Your answer should repeat every line of the records below in which the word "大数据型云服务器" appears.
START Record extracts
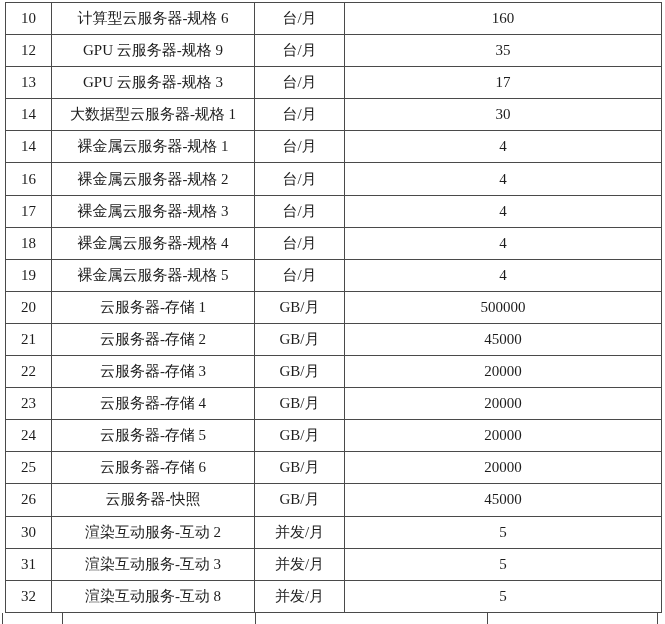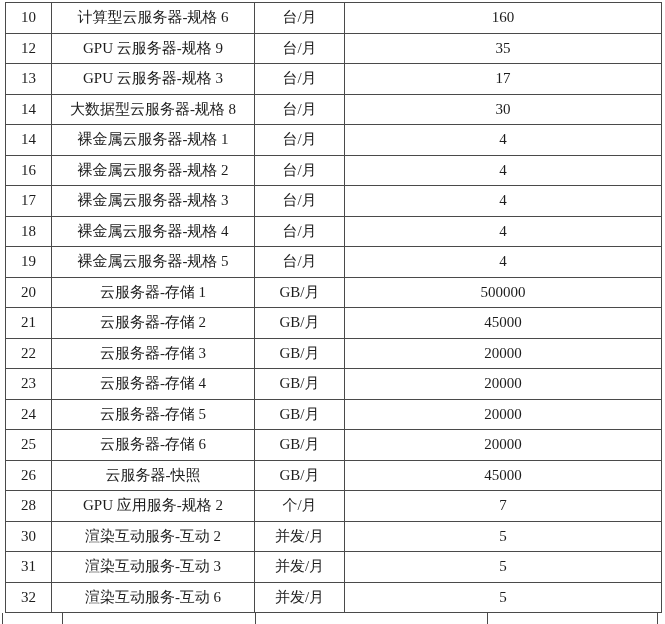--- a/index.html
+++ b/index.html
@@ -93,7 +93,7 @@
         </tr>
         <tr>
           <td class="center">14</td>
-          <td class="left">大数据型云服务器-规格 8</td>
+          <td class="left">大数据型云服务器-规格 1</td>
           <td class="center">台/月</td>
           <td class="center">30</td>
         </tr>

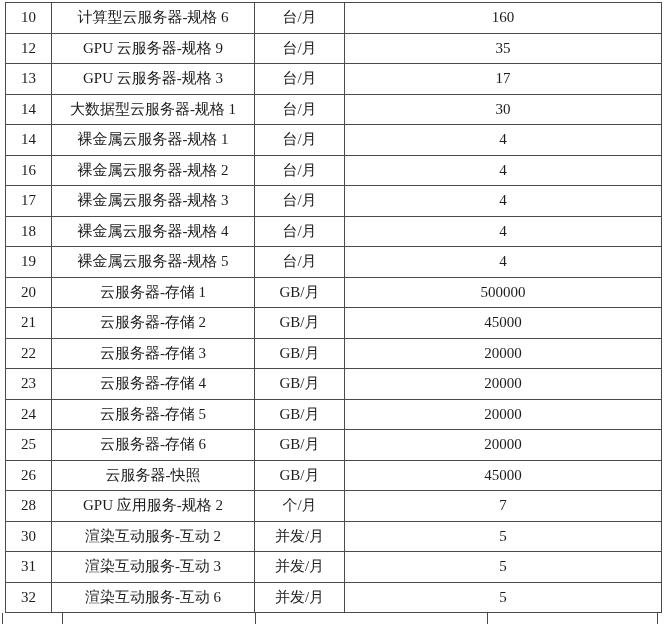--- a/index.html
+++ b/index.html
@@ -170,12 +170,6 @@
           <td class="center">45000</td>
         </tr>
         <tr>
-          <td class="center">28</td>
-          <td class="left">GPU 应用服务-规格 2</td>
-          <td class="center">个/月</td>
-          <td class="center">7</td>
-        </tr>
-        <tr>
           <td class="center">30</td>
           <td class="left">渲染互动服务-互动 2</td>
           <td class="center">并发/月</td>

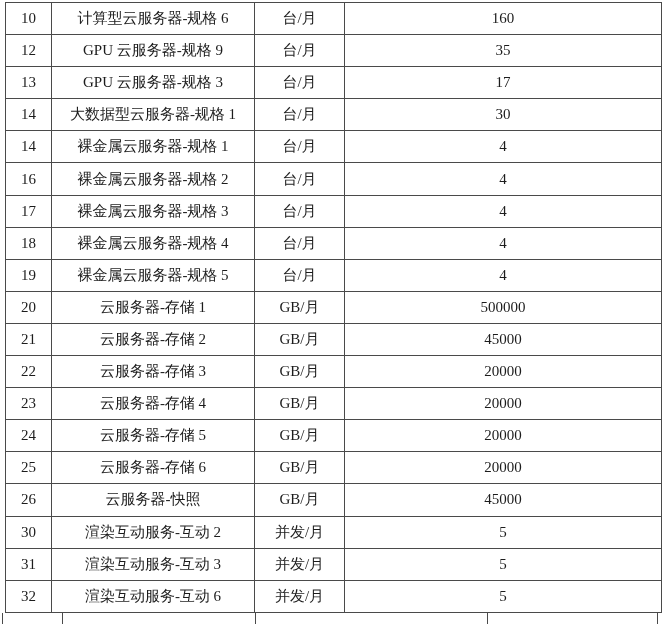--- a/index.html
+++ b/index.html
@@ -183,7 +183,7 @@
         </tr>
         <tr>
           <td class="center">32</td>
-          <td class="left">渲染互动服务-互动 6</td>
+          <td class="left">渲染互动服务-互动 8</td>
           <td class="center">并发/月</td>
           <td class="center">5</td>
         </tr>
END Record extracts
▸ Answer box:
-          <td class="left">大数据型云服务器-规格 8</td>
+          <td class="left">大数据型云服务器-规格 1</td>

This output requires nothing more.